StreamIntel Privacy Policy — DRAFT
DRAFT — NOT YET IN EFFECT. Prepared as a working draft for review by qualified legal counsel before publication (GDPR/CCPA applicability, retention schedule, and lawful bases need counsel sign-off). Bracketed items
[...]are operator/counsel decisions. This draft is not legal advice.
Last updated: [DATE]
1. Who we are
StreamIntel is operated by [LEGAL ENTITY NAME], [ADDRESS] (the "Platform", "we"). This policy explains what we collect from Creators and Clippers, why, and who we share it with. Contact: [PRIVACY EMAIL].
2. What we collect
Account data — email address, name/display name, password (stored only as a salted hash), account role, country.
Discord data — your Discord user ID and username when you register or interact through our Discord bot, and which Creator servers you've joined.
Social account data — the handles you verify (TikTok/Instagram/X/YouTube) and public profile information we fetch during bio-code verification (bio text, follower count, public profile ID).
Clip and viewership data — URLs of clips you submit and their public view metrics, which we fetch on a schedule to calculate earnings.

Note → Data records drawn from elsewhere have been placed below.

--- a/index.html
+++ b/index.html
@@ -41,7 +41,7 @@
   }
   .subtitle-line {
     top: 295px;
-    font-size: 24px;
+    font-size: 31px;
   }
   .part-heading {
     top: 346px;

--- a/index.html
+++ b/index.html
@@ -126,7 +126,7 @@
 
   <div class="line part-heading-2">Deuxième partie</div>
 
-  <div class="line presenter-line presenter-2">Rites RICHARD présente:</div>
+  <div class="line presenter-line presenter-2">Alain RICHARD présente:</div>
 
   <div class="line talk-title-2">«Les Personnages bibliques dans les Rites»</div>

Payment data — cryptocurrency wallet addresses you provide for payouts, deposit/withdrawal records, balances, and transaction references from our payment processor. We do not hold your private keys.
Location and network data — when you complete payout setup via the link our bot sends, we collect your IP address and derive your country and approximate location, and we assess whether the connection appears to use a VPN, proxy, or anonymization service. We collect this for fraud prevention, sanctions compliance, and tax-residency purposes. Both the derived country and the VPN assessment are stored with your account and visible to the Creators whose campaigns you participate in (as a country flag and, where relevant, a risk indicator).

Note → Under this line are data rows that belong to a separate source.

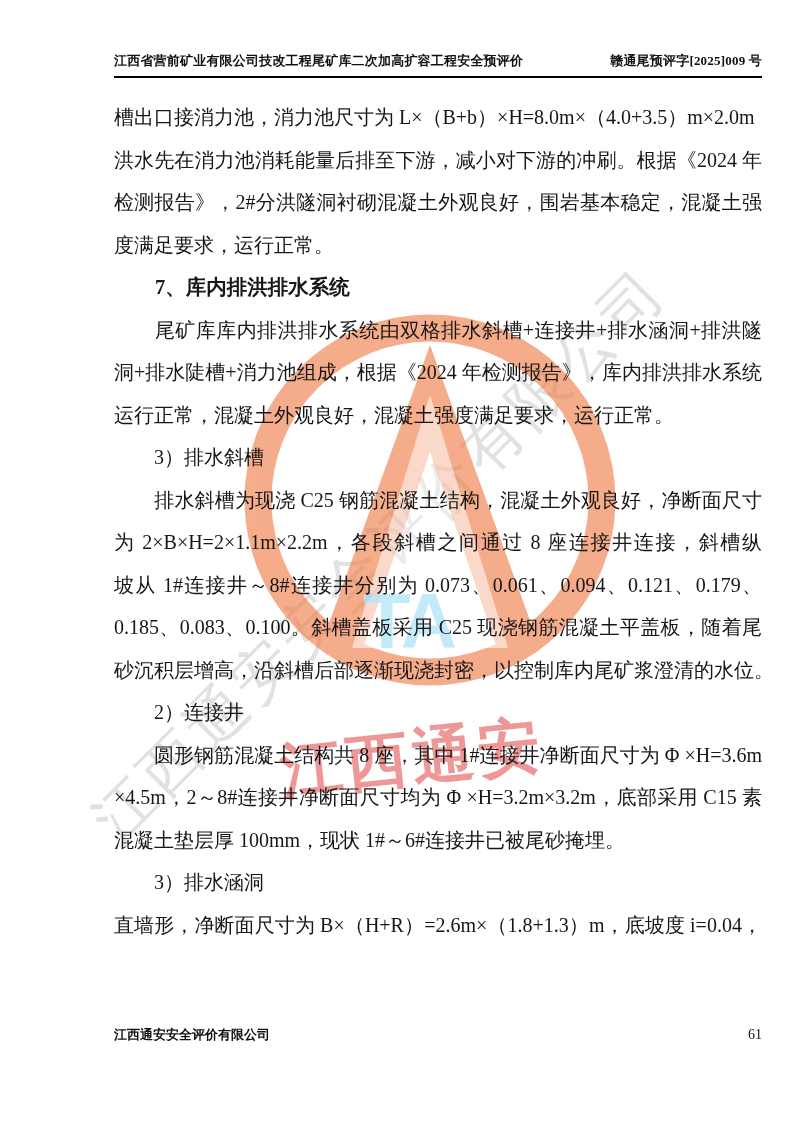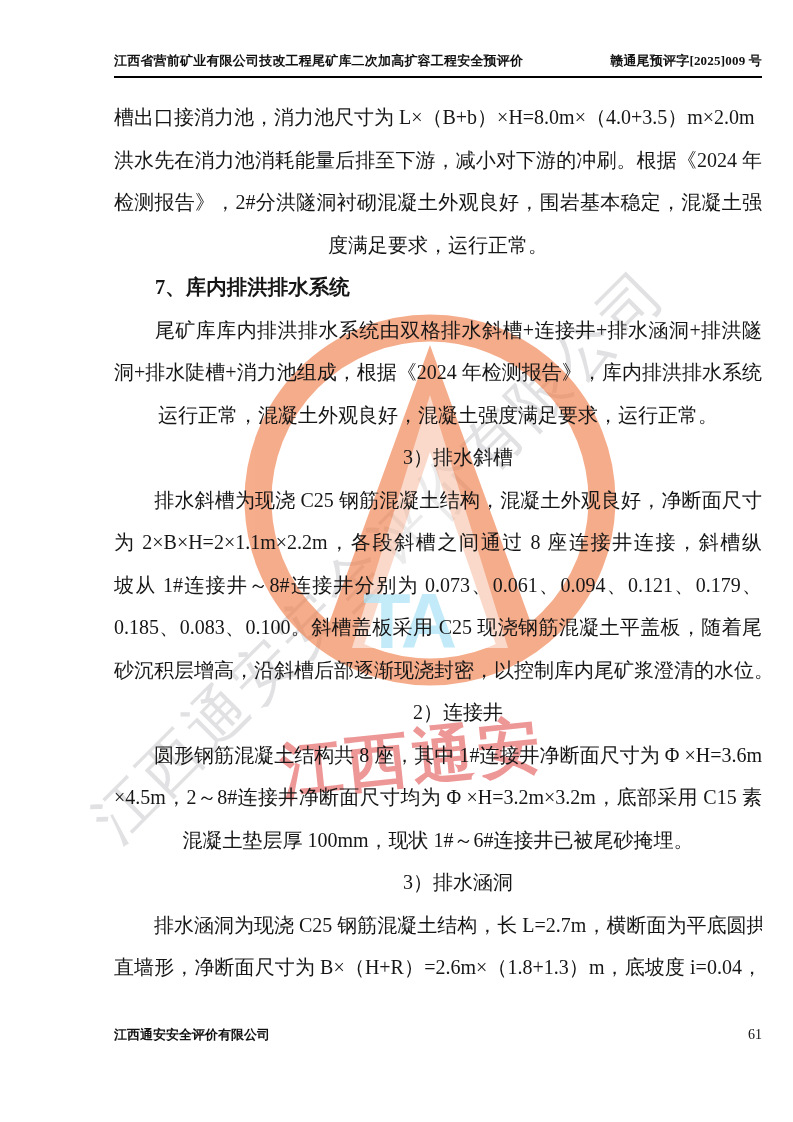--- a/index.html
+++ b/index.html
@@ -25,7 +25,7 @@
     overflow:hidden; white-space:nowrap; color:#161616;
   }
   .line.fill { text-align:justify; text-align-last:justify; }
-  .line.end  { text-align:center; }
+  .line.end  { text-align:left; }
   .line.heading { font-weight:bold; text-align:left; font-size:20.5px; }
   .footer {
     position:absolute; left:86px; top:1026px; width:648px;

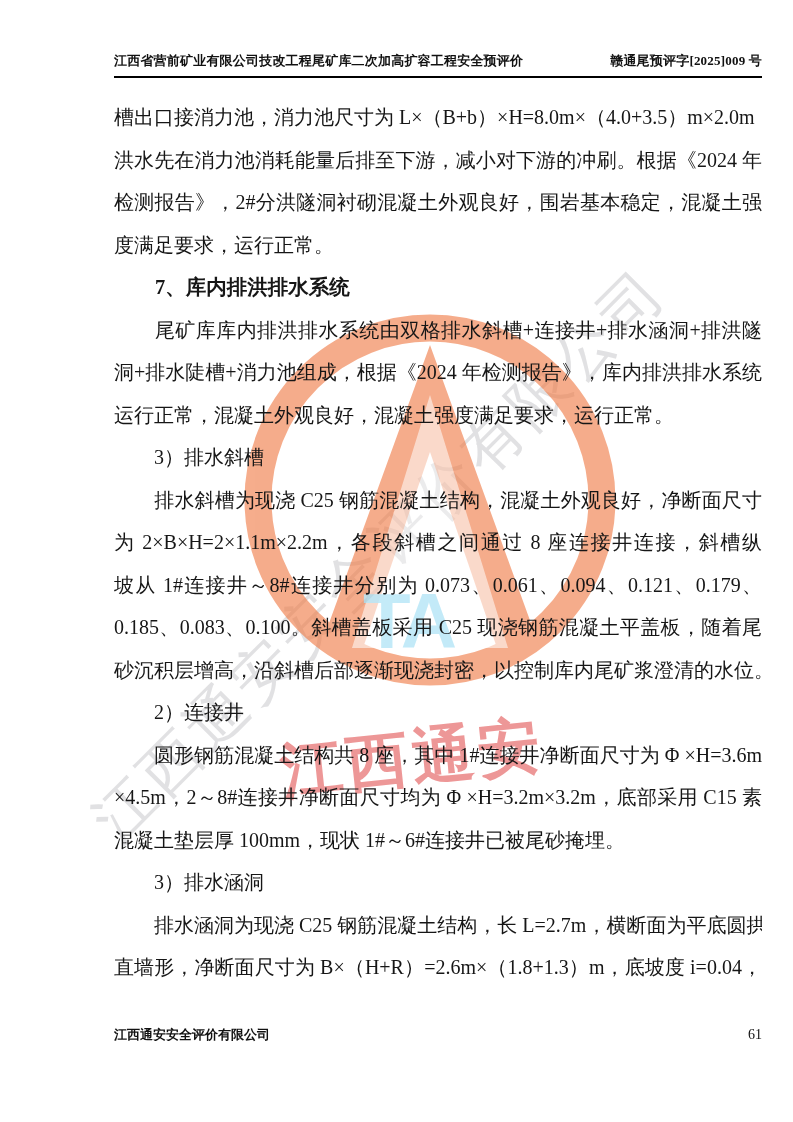--- a/index.html
+++ b/index.html
@@ -81,7 +81,6 @@
         <div class="line fill">×4.5m，2～8#连接井净断面尺寸均为 Φ ×H=3.2m×3.2m，底部采用 C15 素</div>
         <div class="line end">混凝土垫层厚 100mm，现状 1#～6#连接井已被尾砂掩埋。</div>
         <div class="line end">　　3）排水涵洞</div>
-        <div class="line fill">　　排水涵洞为现浇 C25 钢筋混凝土结构，长 L=2.7m，横断面为平底圆拱</div>
         <div class="line fill">直墙形，净断面尺寸为 B×（H+R）=2.6m×（1.8+1.3）m，底坡度 i=0.04，</div>
       </div>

Usage data — standard server logs (timestamps, endpoints, IP) kept for security and debugging.
3. Why we process it (lawful bases)
| Purpose | Data | Basis [counsel to confirm] |
|---|---|---|
| Operating accounts, campaigns, payouts | account, payment, clip data | contract |
| Verifying social-account ownership | social data | contract |
| Calculating earnings from views | viewership data | contract |
| Fraud prevention, duplicate/ban enforcement | account, Discord, location/VPN data | legitimate interest |
| Sanctions and legal compliance | account, location, payment data | legal obligation |
| Transactional email (e.g. password reset) | contract |
We do not sell personal data and do not run third-party advertising.
4. Who we share it with
Service providers acting on our instructions:
- NOWPayments — payment processing (deposits/payouts) — receives wallet addresses and transaction amounts.

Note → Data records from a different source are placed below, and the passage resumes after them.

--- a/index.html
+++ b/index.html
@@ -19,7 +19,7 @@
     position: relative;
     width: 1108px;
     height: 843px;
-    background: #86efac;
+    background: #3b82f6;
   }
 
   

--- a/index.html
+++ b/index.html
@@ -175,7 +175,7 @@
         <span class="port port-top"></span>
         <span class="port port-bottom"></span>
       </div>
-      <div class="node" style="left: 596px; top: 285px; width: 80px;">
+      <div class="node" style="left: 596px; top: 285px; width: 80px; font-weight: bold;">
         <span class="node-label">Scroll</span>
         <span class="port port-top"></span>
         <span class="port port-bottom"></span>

- vpnapi.io — receives your IP address to derive location and VPN status.
- Apify — fetches public social profiles/clips on our behalf (receives handles/URLs, not your account data).
- Resend — email delivery (receives your email address and message).
- Discord — the bot operates within Discord's platform under Discord's own privacy policy.
- Google/YouTube — we use the YouTube API Services to read public video statistics; use is subject to the Google Privacy Policy and YouTube Terms of Service.
- Hosting/infrastructure providers [NAME once deployed].
Creators you work with see: your display/Discord name, verified handles, follower counts, clips, view counts, earnings from their campaigns, country, and ban/freeze status relating to their campaigns.
We disclose data where required by law, and in a merger/acquisition with notice.
5. International transfers
Our infrastructure is hosted in [REGION]; providers above may process data in other jurisdictions. [Counsel: transfer mechanism (SCCs etc.) if EU/UK users.]
6. Retention
- Account and ledger records: retained while your account exists and thereafter as required for financial/tax/AML recordkeeping ([X years — counsel]).
- Location/VPN checks: [retention period — operator decision; currently stored indefinitely with the account].
- Server logs: [30–90 days].
7. Your rights
Depending on your jurisdiction you may have rights to access, correct, delete, or export your data, and to object to certain processing. Contact [PRIVACY EMAIL]. Note that ledger/transaction records may be exempt from deletion where retention is legally required.
8. Security
Passwords are hashed (argon2); money movements are recorded in a double-entry ledger with integrity checks; access to production systems is restricted. No system is perfectly secure — report vulnerabilities to [SECURITY EMAIL].
9. Children
The Platform is not directed to anyone under 18, and we do not knowingly collect their data.
10. Changes
Material changes will be announced via the Platform or email. Continued use after the effective date constitutes acceptance.